→ Exercise instructions: Please keep pictures out and return the lines below exactly, from the one holding "react (bootstrap themed)" through the last, both included.

→ Given information:
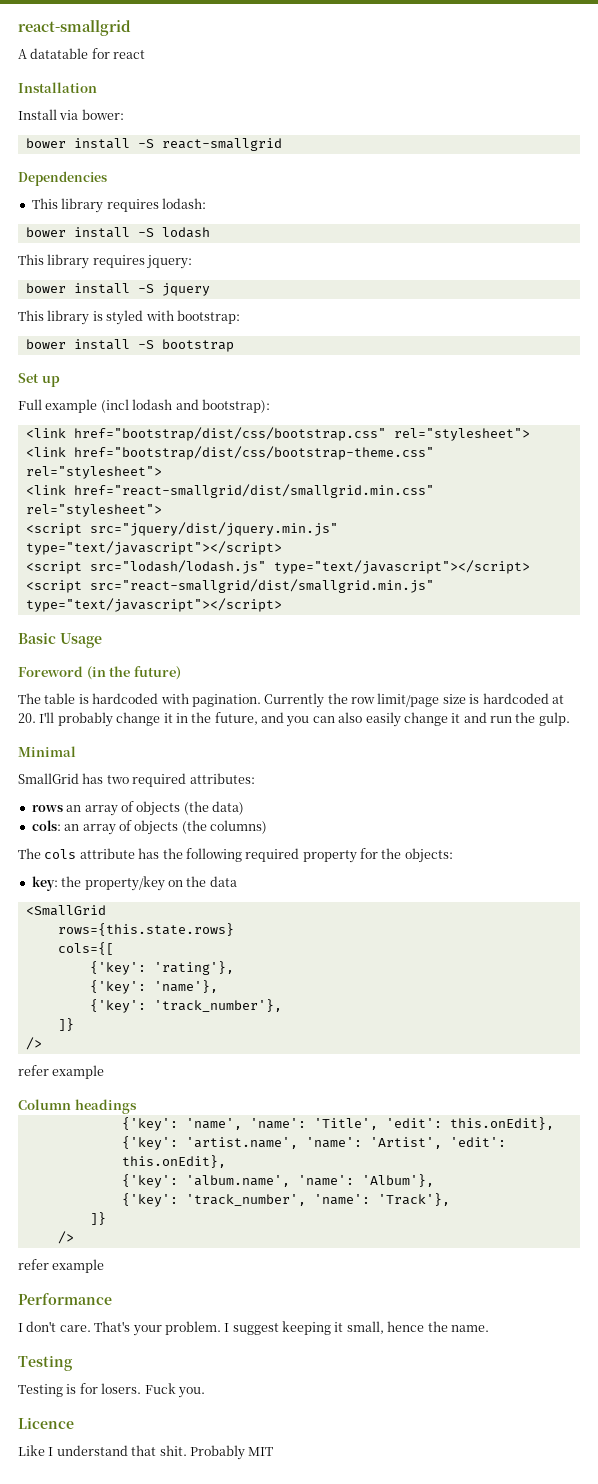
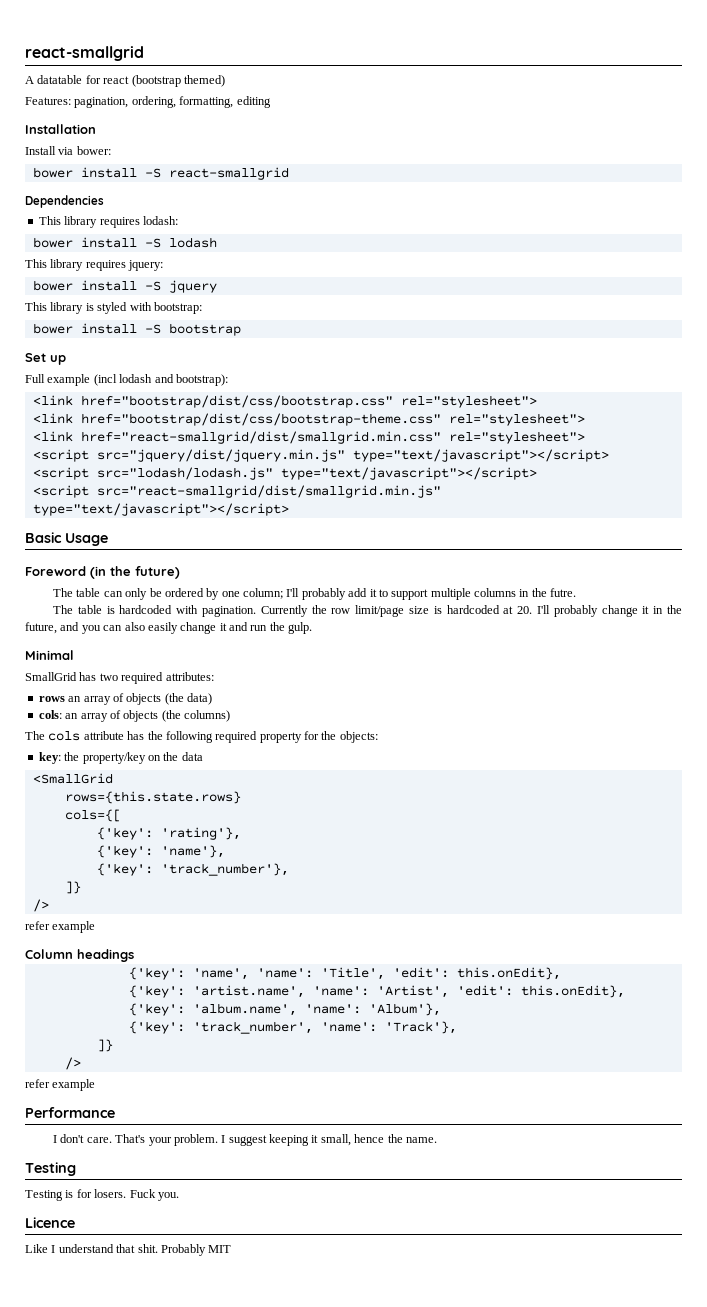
- A datatable for react
+ A datatable for react (bootstrap themed)
+ Features: pagination, ordering, formatting, editing
+ The table can only be ordered by one column; I'll probably add it to support multiple columns in the futre.

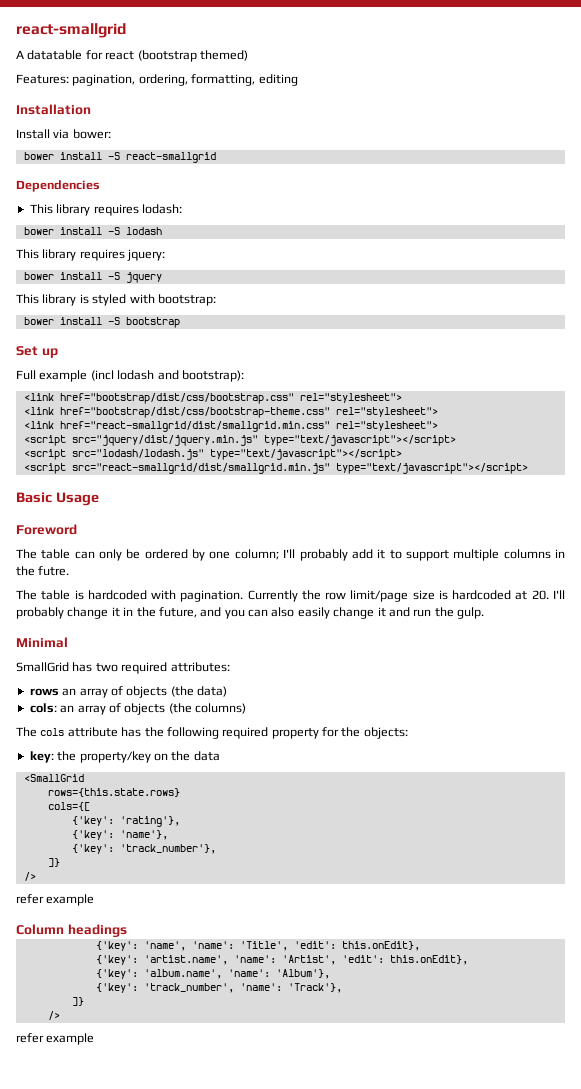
- Foreword (in the future)
+ Foreword
- Performance
- I don't care. That's your problem. I suggest keeping it small, hence the name.
- Testing
- Testing is for losers. Fuck you.
- Licence
- Like I understand that shit. Probably MIT

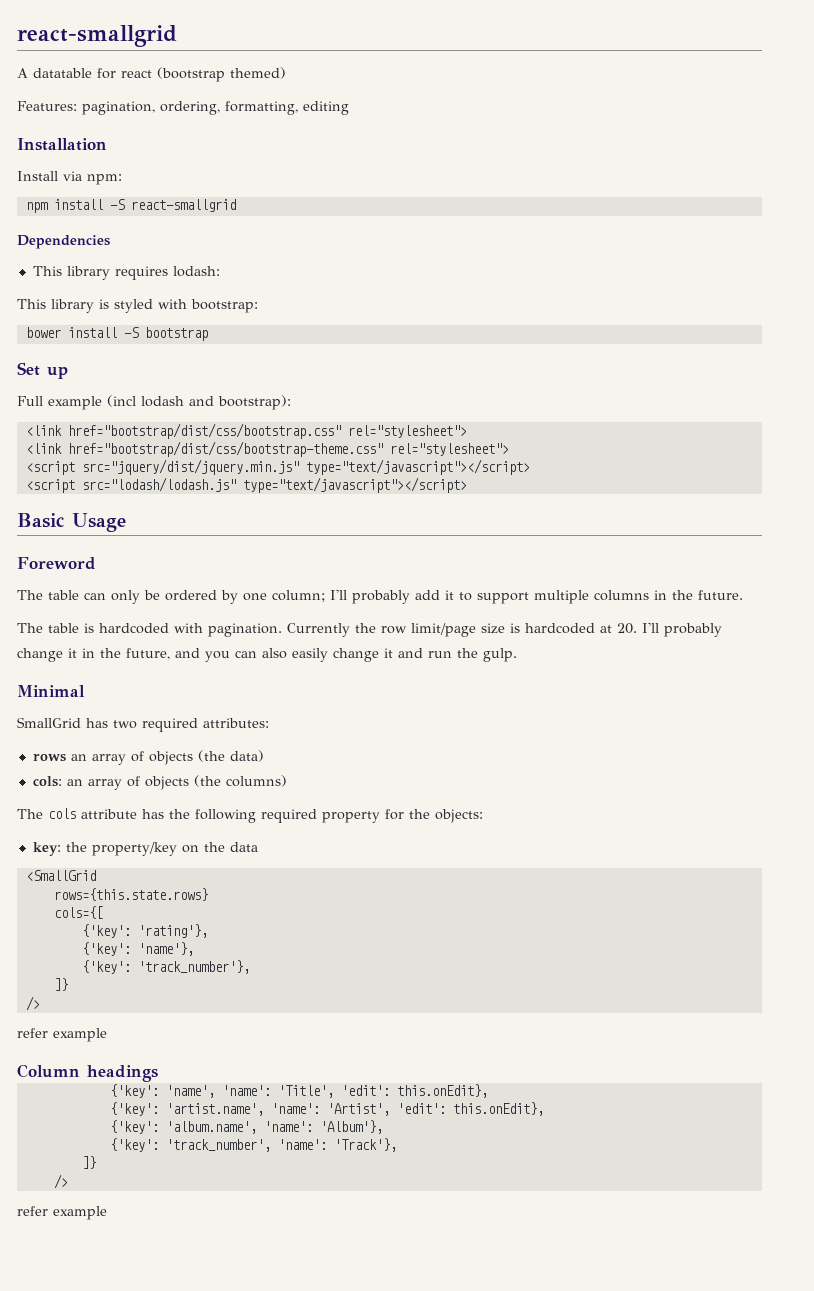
- Install via bower:
- bower install -S react-smallgrid
+ Install via npm:
+ npm install -S react-smallgrid
- bower install -S lodash
- This library requires jquery:
- bower install -S jquery
- <link href="react-smallgrid/dist/smallgrid.min.css" rel="stylesheet">
- <script src="react-smallgrid/dist/smallgrid.min.js" type="text/javascript"></script>
- The table can only be ordered by one column; I'll probably add it to support multiple columns in the futre.
+ The table can only be ordered by one column; I'll probably add it to support multiple columns in the future.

→ Task output:
+ A datatable for react (bootstrap themed)
+ Features: pagination, ordering, formatting, editing
+ The table can only be ordered by one column; I'll probably add it to support multiple columns in the futre.

- Foreword (in the future)
+ Foreword
- Performance
- I don't care. That's your problem. I suggest keeping it small, hence the name.
- Testing
- Testing is for losers. Fuck you.
- Licence
- Like I understand that shit. Probably MIT

- Install via bower:
- bower install -S react-smallgrid
+ Install via npm:
+ npm install -S react-smallgrid
- bower install -S lodash
- This library requires jquery:
- bower install -S jquery
- <link href="react-smallgrid/dist/smallgrid.min.css" rel="stylesheet">
- <script src="react-smallgrid/dist/smallgrid.min.js" type="text/javascript"></script>
- The table can only be ordered by one column; I'll probably add it to support multiple columns in the futre.
+ The table can only be ordered by one column; I'll probably add it to support multiple columns in the future.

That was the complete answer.